Los soldados cumplieron la orden, situando los restos sobre la tierra rojiza y apisonada del callejón. El cadáver fue orientado de forma que la cabeza quedara frente al angosto portillo. El anciano retornó entonces al interior, seguido del centurión. Una vez dentro, ambos comenzaron a tirar de la sábana, siendo ayudados desde el exterior por otros tres legionarios.

Cuando, al fin, el cuerpo fue introducido en la tumba, Nicodemo fue pasando a José la pareja de sacos que aún colgaba de su hombro y el ánfora. Satisfecha esta última parte del laborioso traslado, aquél se inclinó también y, en cuclillas, se perdió entre la mortecina claridad del sepulcro seguido de Juan.

Ignorando si disponía de sitio, me aventuré a seguir a Nicodemo. Mi metro y ochenta centímetros de talla me obligaron a doblar el espinazo y arrastrarme sobre un piso tan rugoso como ingrato.
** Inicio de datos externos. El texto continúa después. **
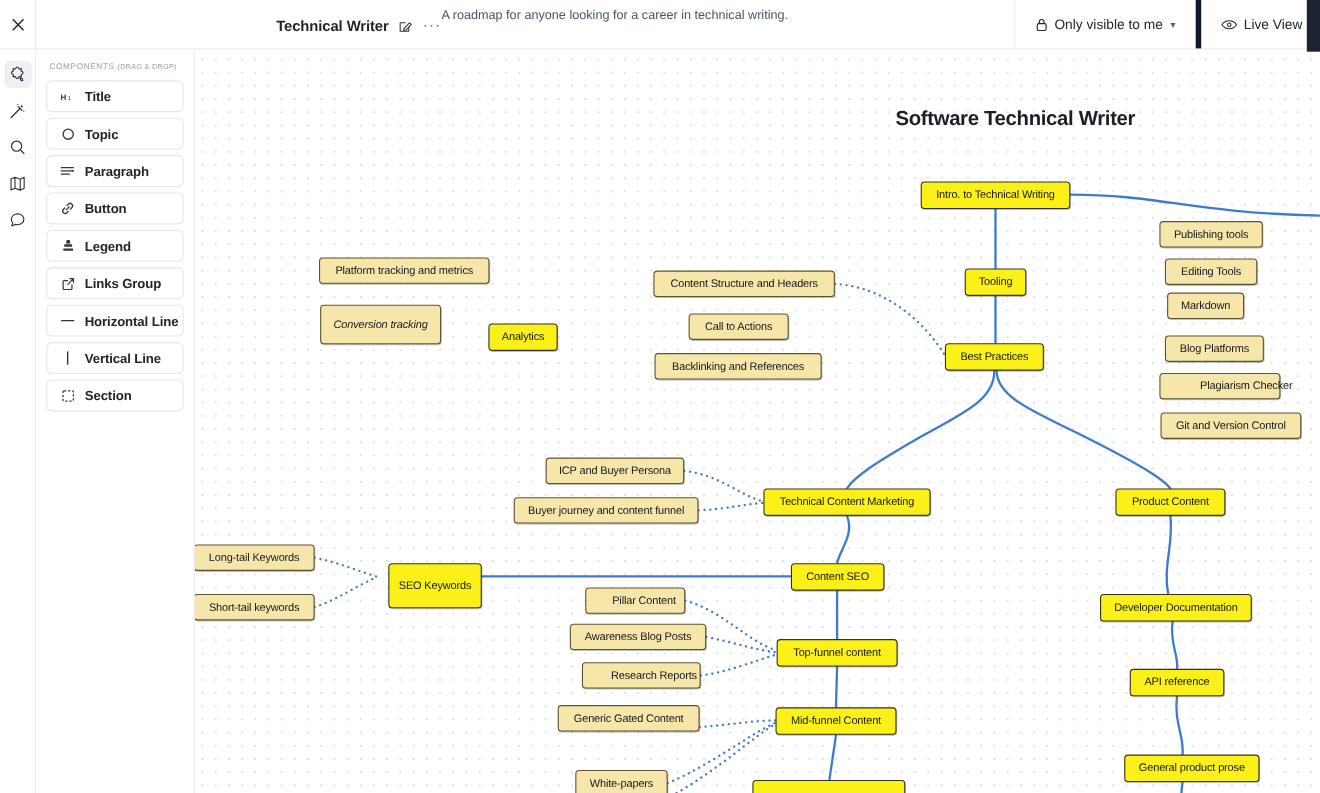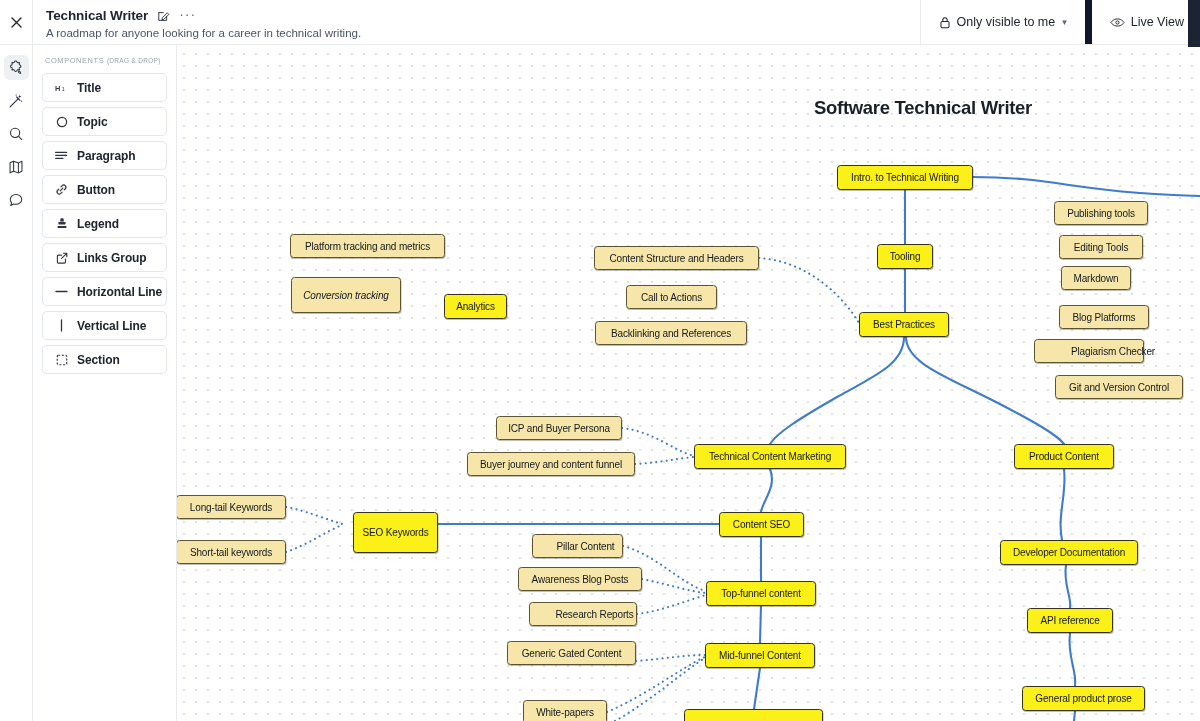"Technical Writer" .title-cell { flex-direction: column -> none }
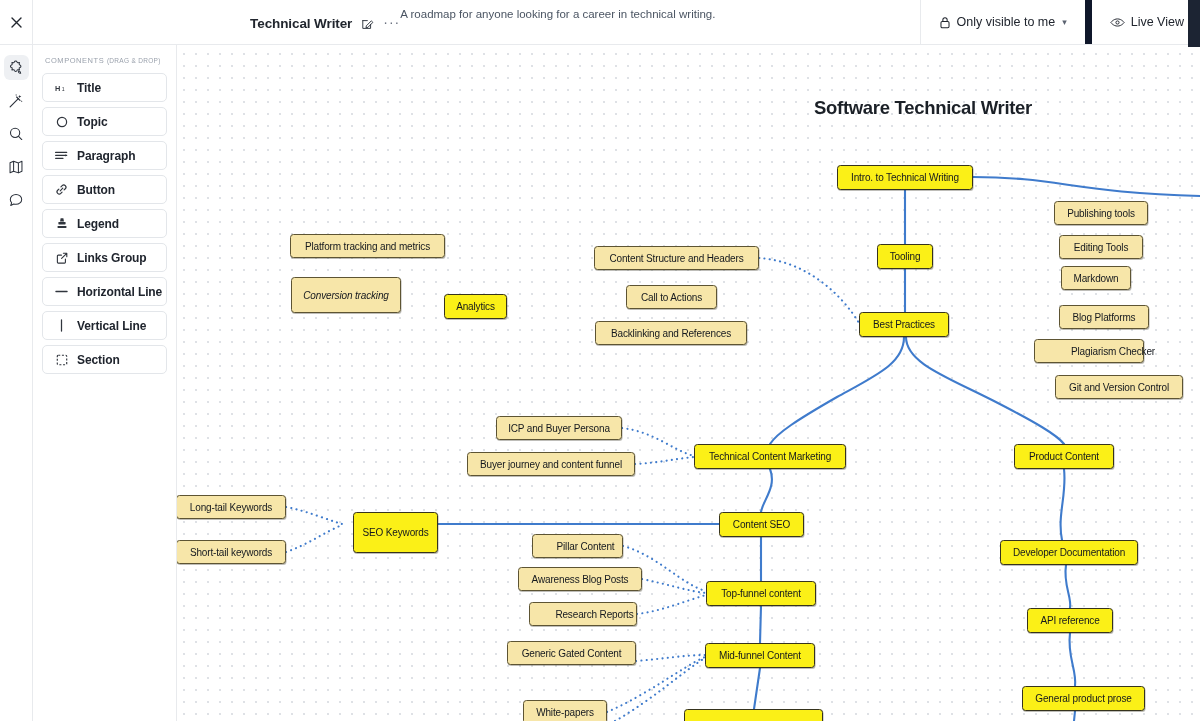"Live View" .liveview-cell { border-left: 7px solid #0f172a -> 5px solid #0f172a }
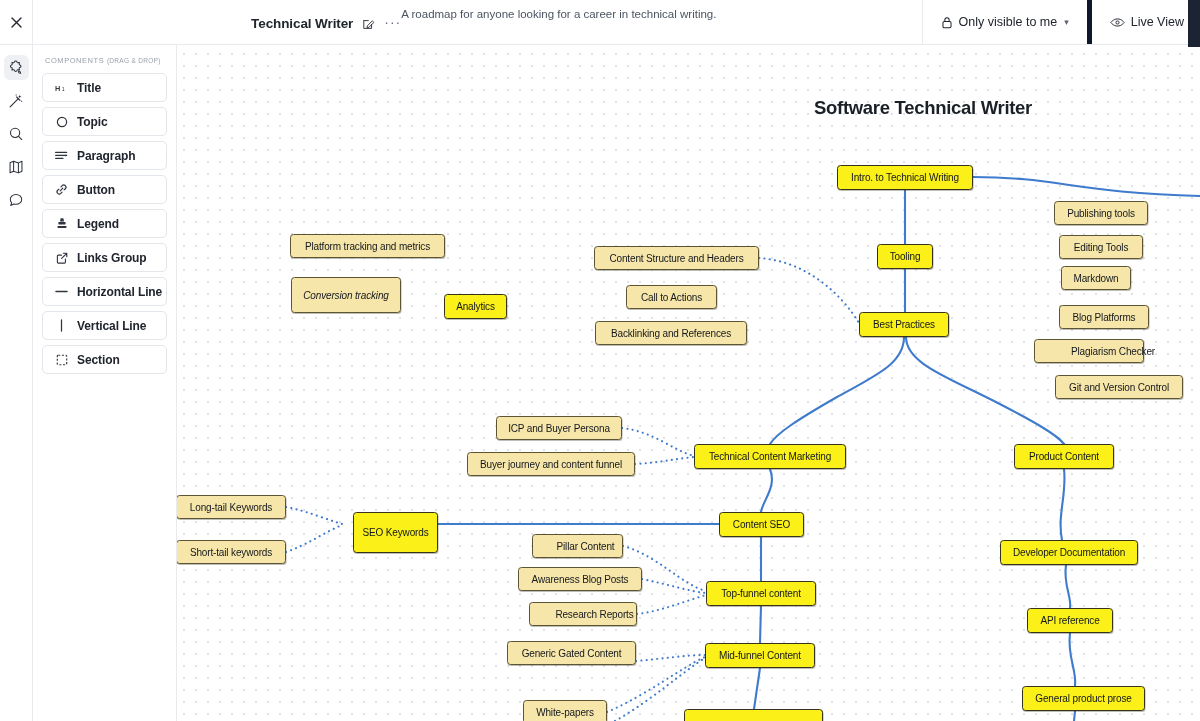"Plagiarism Checker" div.node { left: 857px -> 877px }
Al levantar la vista me encontré en una estancia cuadrada, de unos tres metros de lado y de 1,70 de altura aproximadamente. (De esta última cifra estoy bastante seguro porque, durante el tiempo que permanecí en el interior de la cripta, no tuve más remedio que inclinar la cabeza para no tropezar con aquel techo rocoso, duramente ganado a base de escoplo de cantería, a juzgar por los cortes a bisel de la citada bóveda y del resto de las paredes.) Mi intromisión fue bien recibida. Cuando me incorporé los cuatro hombres pujaban por levantar el cadáver hasta un simulacro de banco de 0,65 metros de altura, igualmente robado a la masa pétrea y ubicado en el muro derecho (tomando siempre como referencia el hueco de entrada).